Records contained in a dataset:
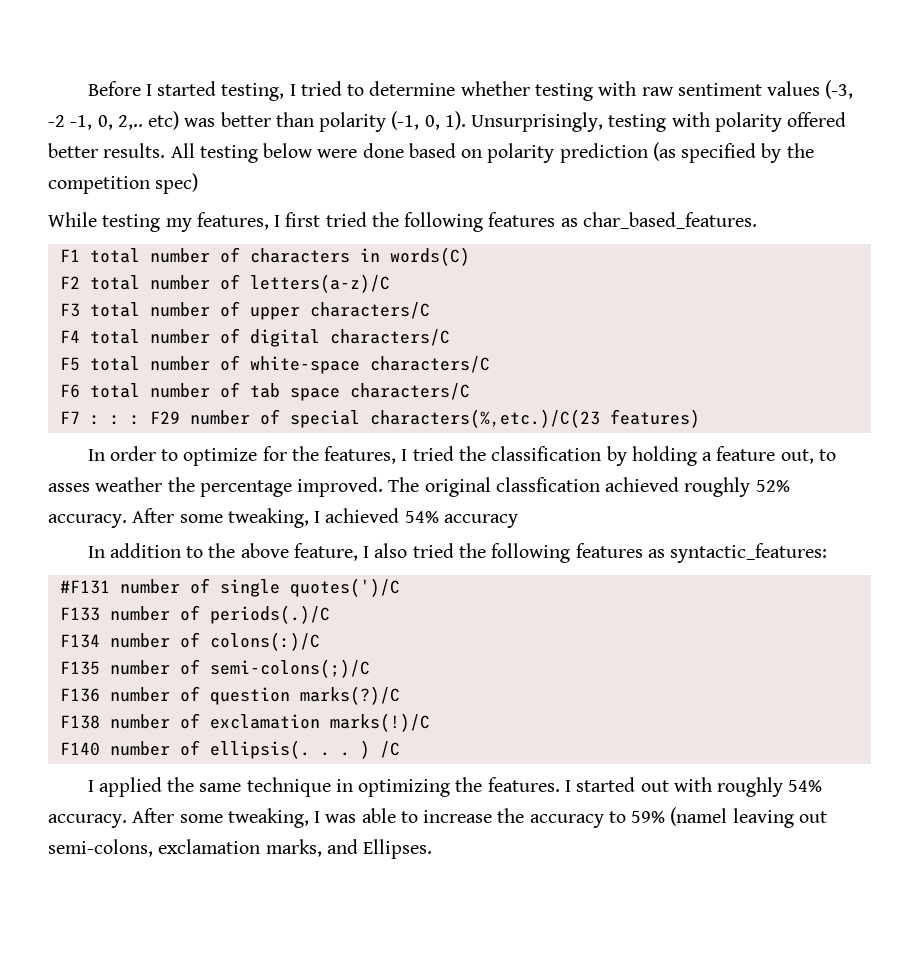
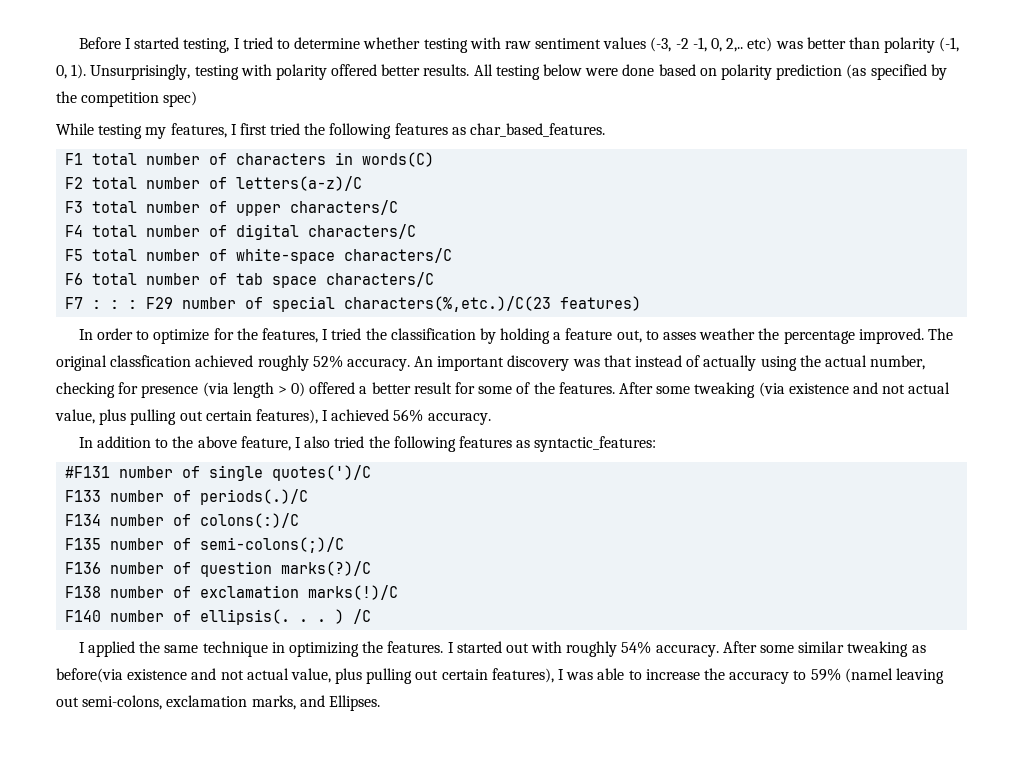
[132,508,518,528] After some tweaking, I achieved 54% accuracy -> [414,355,926,371] [56,382,951,398] [55,409,491,425] An important discovery was that instead of actually using the actual number, checking for presence (via length > 0) offered a better result for some of the features. After some tweaking (via existence and not actual value, plus pulling out certain features), I achieved 56% accuracy.
[227,808,309,828] tweaking, -> [798,641,926,657] [56,668,554,684] similar tweaking as before(via existence and not actual value, plus pulling out certain features),

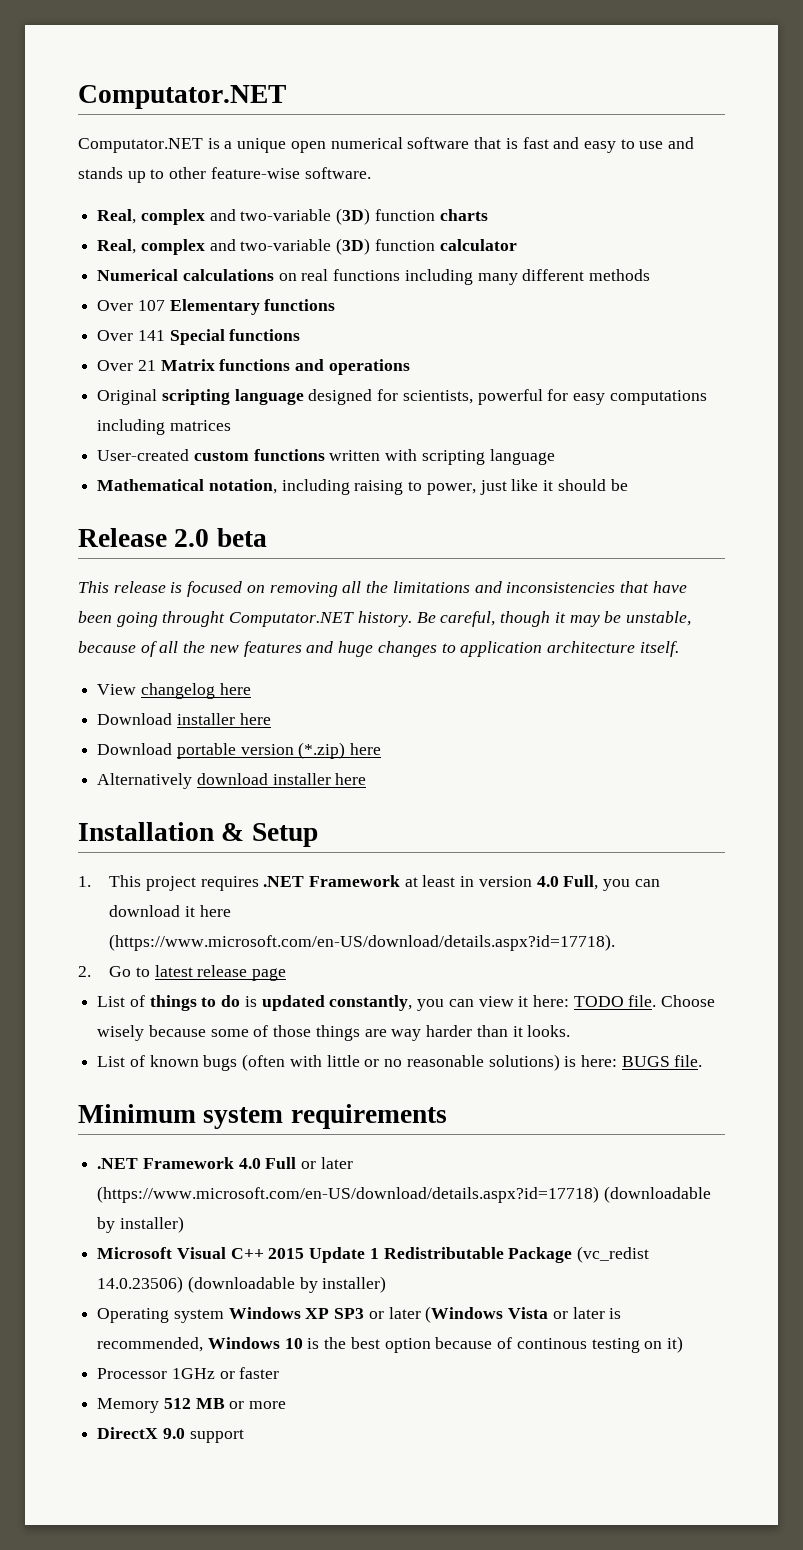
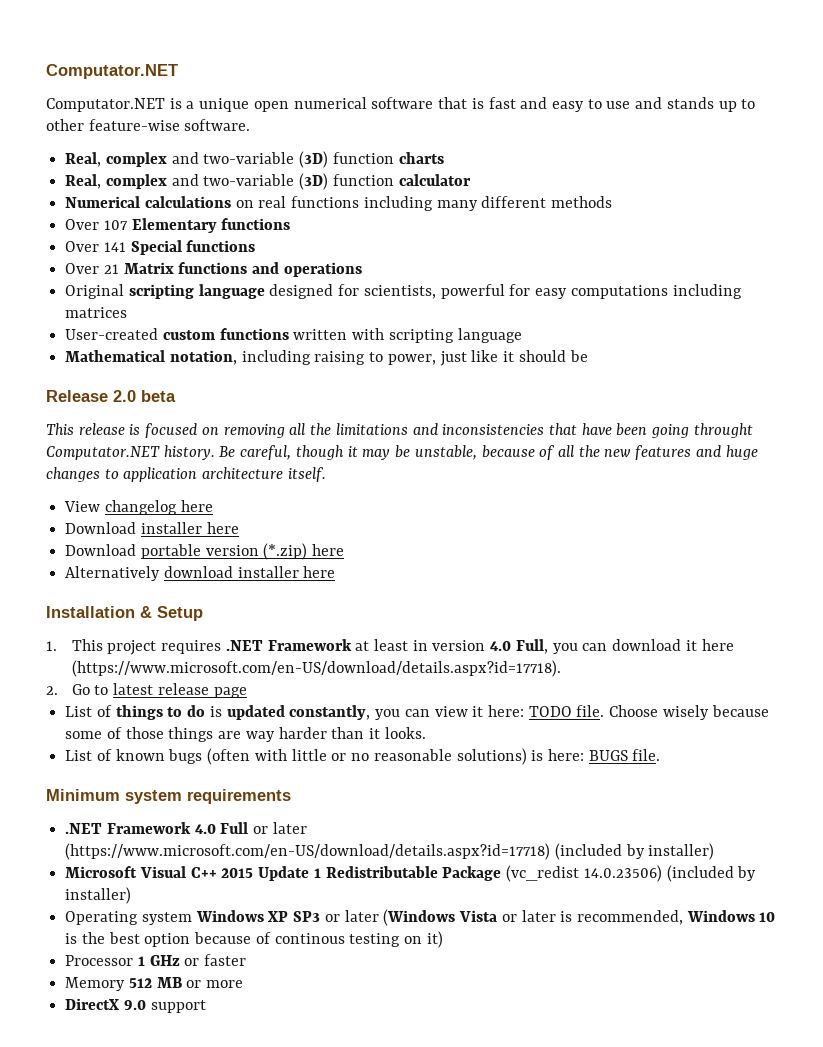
[603,1186,711,1203] (downloadable -> [554,843,622,860] (included
[187,1276,295,1293] (downloadable -> [666,865,734,882] (included
[171,1368,215,1379] 1GHz -> [137,955,180,966] 1 GHz

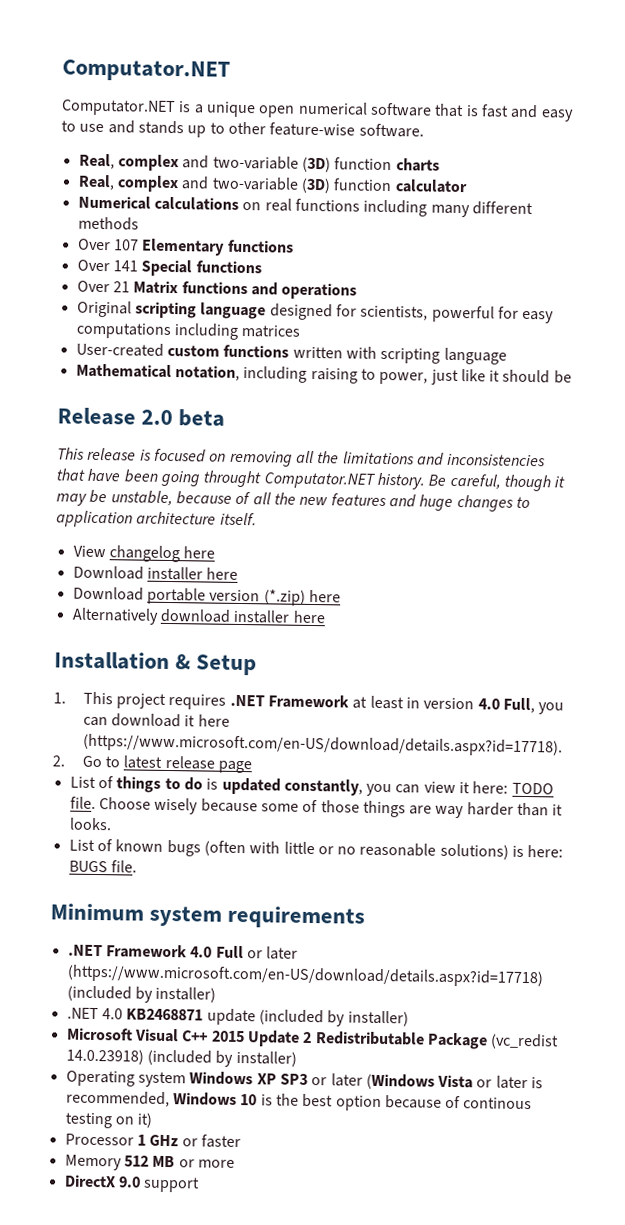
(715, 851) none -> [66,1007,409,1027] // .NET 4.0 KB2468871 update (included by installer)
[313,868,321,878] 1 -> [302,1031,313,1044] 2
[583,865,662,882] 14.0.23506) -> [65,1048,144,1065] 14.0.23918)

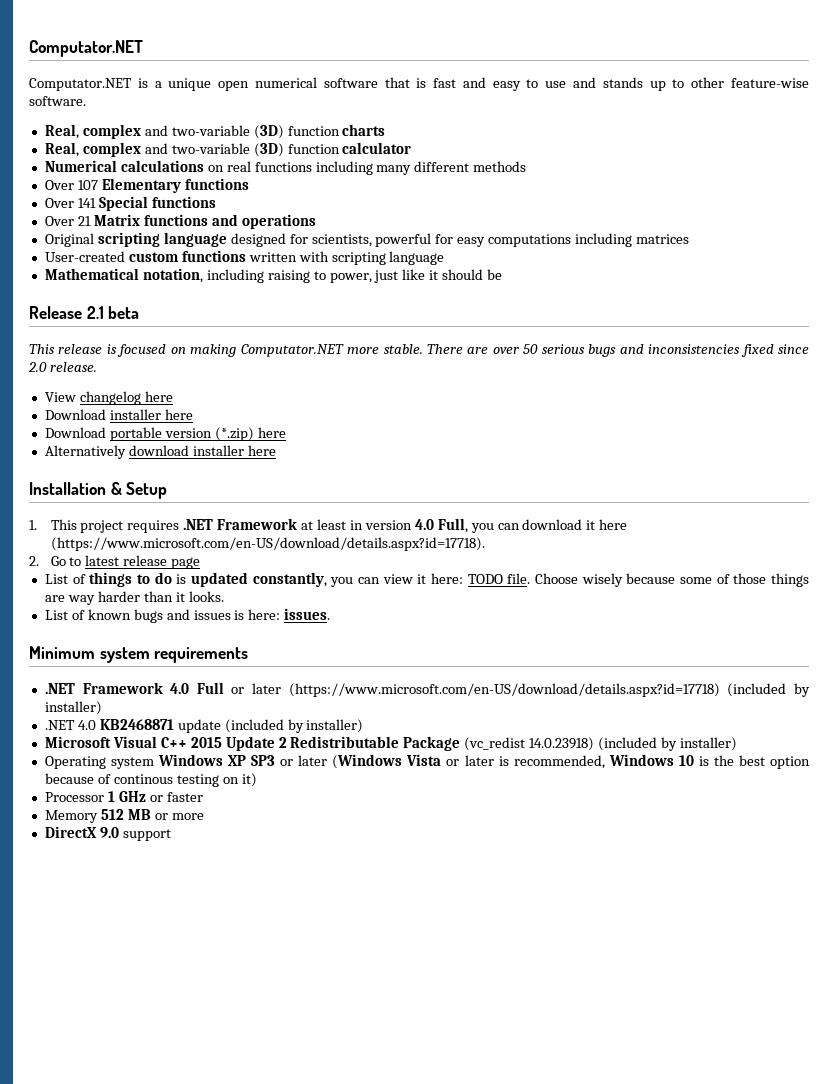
[141,409,174,426] 2.0 -> [86,306,104,319] 2.1
[229,450,547,467] [56,468,566,492] [56,489,530,512] [56,510,257,528] removing all the limitations and inconsistencies that have been going throught Computator.NET history. Be careful, though it may be unstable, because of all the new features and huge changes to application architecture itself. -> [190,344,810,357] [28,362,97,372] making Computator.NET more stable. There are over 50 serious bugs and inconsistencies fixed since 2.0 release.
[203,840,564,860] [68,860,137,873] (often with little or no reasonable solutions) is here: BUGS file. -> [166,608,331,620] and issues is here: issues.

__AIM OF THE EXERCISE__: Copy out each line from the preceding entries that mentions the word "included".

__EXERCISE ANSWER__:
[603,1186,711,1203] (downloadable -> [554,843,622,860] (included
[187,1276,295,1293] (downloadable -> [666,865,734,882] (included
(715, 851) none -> [66,1007,409,1027] // .NET 4.0 KB2468871 update (included by installer)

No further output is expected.